Et s’il me plait d’être voilée ?

J’ai appris avec une certaine surprise que des femmes afghanes avaient manifesté à Kaboul en faveur des Talibans. Réunies dans un amphithéâtre, vêtues pour certaines de la burqa qui ne laisse paraitre que les yeux, derrière une grille protectrice, portant parfois des gants noirs pour cacher leurs mains, elles ont applaudi les oratrices venues dénoncer leurs compatriotes femmes qui ont osé défier le pouvoir en défilant dans les rues pour protester contre les restrictions de liberté, l’impossibilité pour les filles pubères d’aller à l’école, l’interdiction faite aux femmes de sortir sans un chaperon, un homme de la famille, père ou frère.

Curieusement, leur manifestation favorable aux Talibans a été autorisée alors que les protestataires ont été interdites. Elles ont même pu défiler dans les rues avec des pancartes clamant leur allégeance aux carcans qui leur sont imposés et qui seront de plus en plus stricts avec le temps. J’ai pensé évidemment au médecin malgré lui, quand la soubrette, Martine, femme de Sganarelle, s’en prend à Monsieur Robert qui avait voulu la défendre après que son mari l’ait consciencieusement battue. Car nous avons aussi vu des femmes, en France ou ailleurs, défendre le port du voile en prétendant exercer ainsi leur liberté. De leur point de vue, elles n’ont pas l’impression de céder à une exigence imposée de l’extérieur, mais de suivre une règle acceptée de leur plein gré. Il existe des descriptions dans la littérature psychologique qui se rapprochent de cette attitude. La plus connue est généralement désignée sous le nom de syndrome de Stockholm, en référence à une affaire de prise d’otages au cours d’un braquage de banque à Stockholm qui avait duré plusieurs jours. Les otages avaient refusé de porter plainte contre les braqueurs, car des liens s’étaient noués entre les victimes et leurs « bourreaux ». D’ailleurs, une des otages avait fini par épouser un des bandits, qu’elle avait visité régulièrement en prison. Car, on le sait moins, l’attraction fonctionne dans les deux sens.

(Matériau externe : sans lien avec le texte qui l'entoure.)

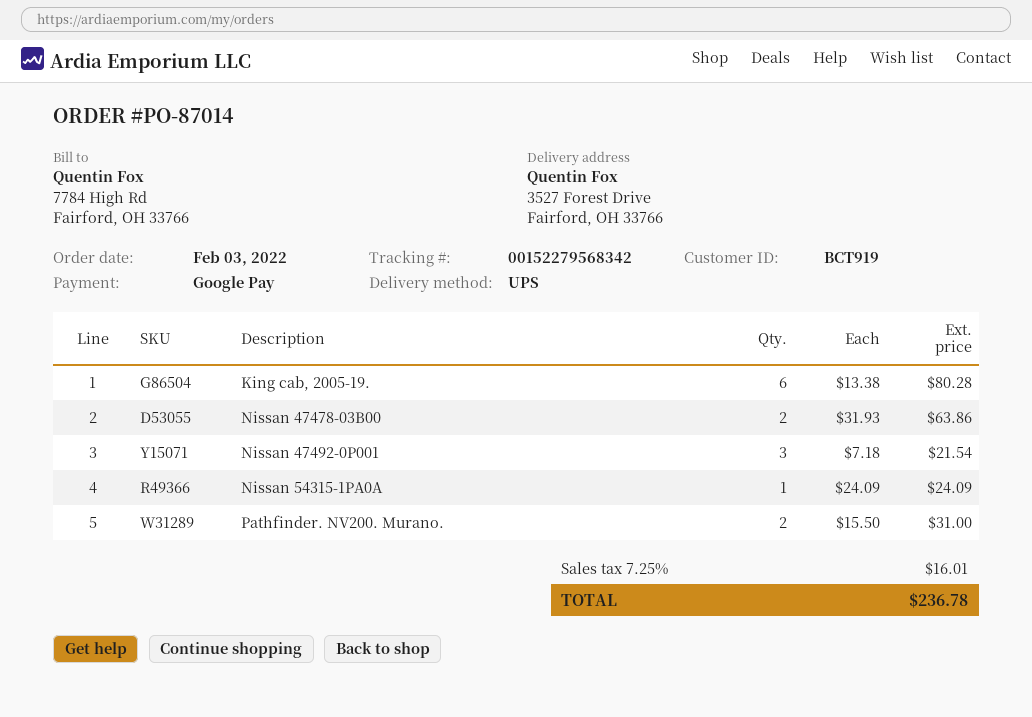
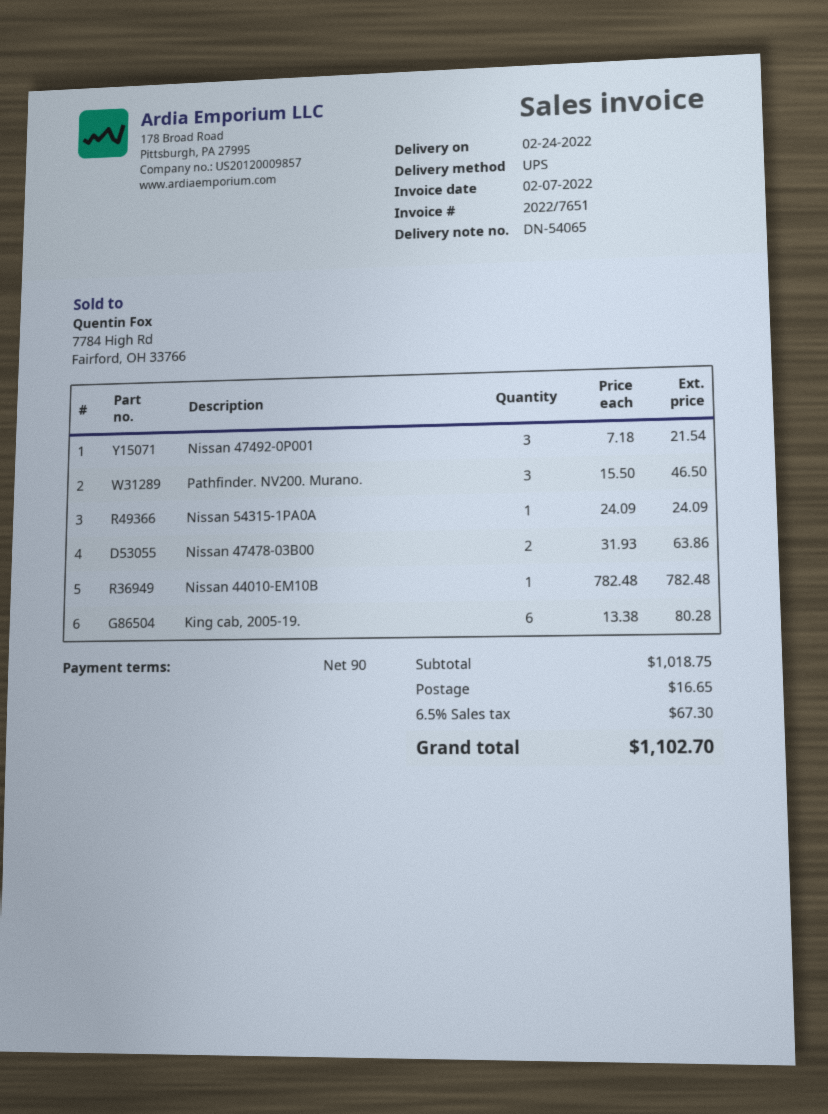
Pathfinder. NV200. Murano.: 2 x 15.50 = 31.00 -> 3 x 15.50 = 46.50
Nissan 44010-EM10B: none -> 1 x 782.48 = 782.48
shipping: none -> 16.65
tax: 7.25% = 16.01 -> 6.5% = 67.30
total: 236.78 -> 1102.70

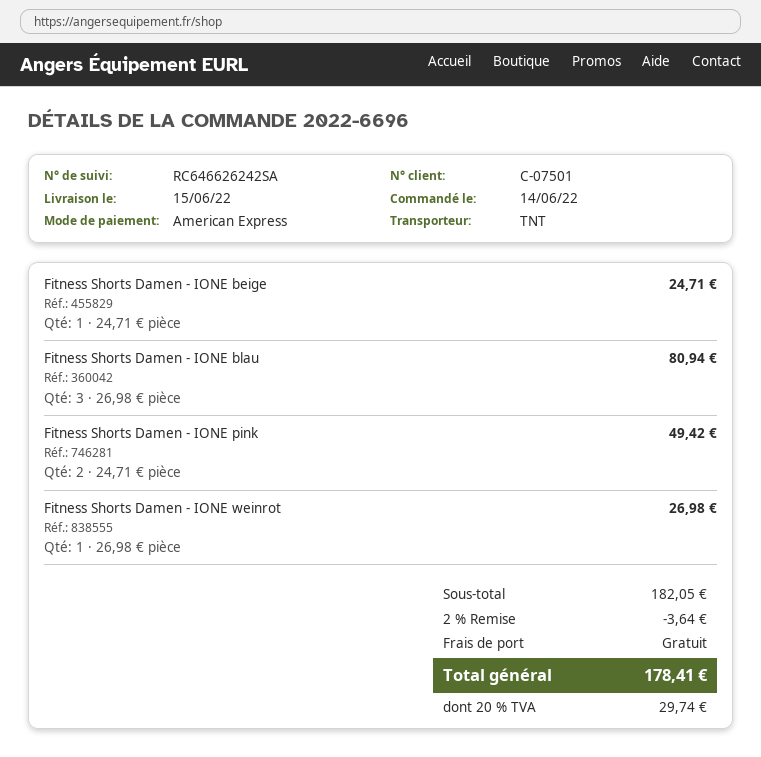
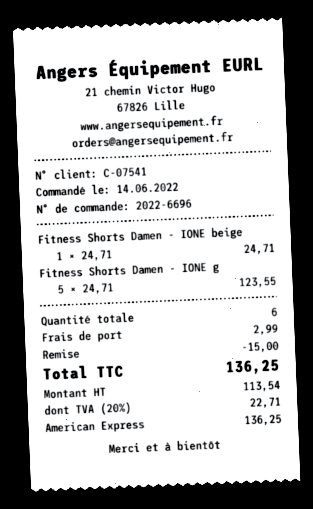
customer number: C-07501 -> C-07541
Fitness Shorts Damen - IONE blau: 3 x 26.98 = 80.94 -> none
Fitness Shorts Damen - IONE pink: 2 x 24.71 = 49.42 -> none
Fitness Shorts Damen - IONE weinrot: 1 x 26.98 = 26.98 -> none
Fitness Shorts Damen - IONE g: none -> 5 x 24.71 = 123.55
discount: 3.64 -> 15.00
shipping: 0.00 -> 2.99
tax: 20% = 29.74 -> 20% = 22.71
total: 178.41 -> 136.25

Un autre mécanisme est connu comme l’identification à l’agresseur. Placée dans une situation difficile, la victime n’a parfois d’autre choix que de se ranger du côté de celui qui l’agresse en devenant agresseur elle-même et en se cherchant une victime de substitution. Il me semble que ce mécanisme de défense, étudié par Anna Freud, a quelque chose à voir avec l’attitude de ces quelques femmes afghanes qui se rangent du côté du pouvoir en prétendant adhérer pleinement aux règles des barbares, et qui se pénalisent elles-mêmes. Quant à celles qui ont le courage physique et moral de s’opposer à ceux qui veulent leur imposer une loi d’un autre âge, je leur tire mon chapeau, mais je crains que leur nombre soit rapidement réduit à peau de chagrin, qu’elles soient emprisonnées, ou pire encore.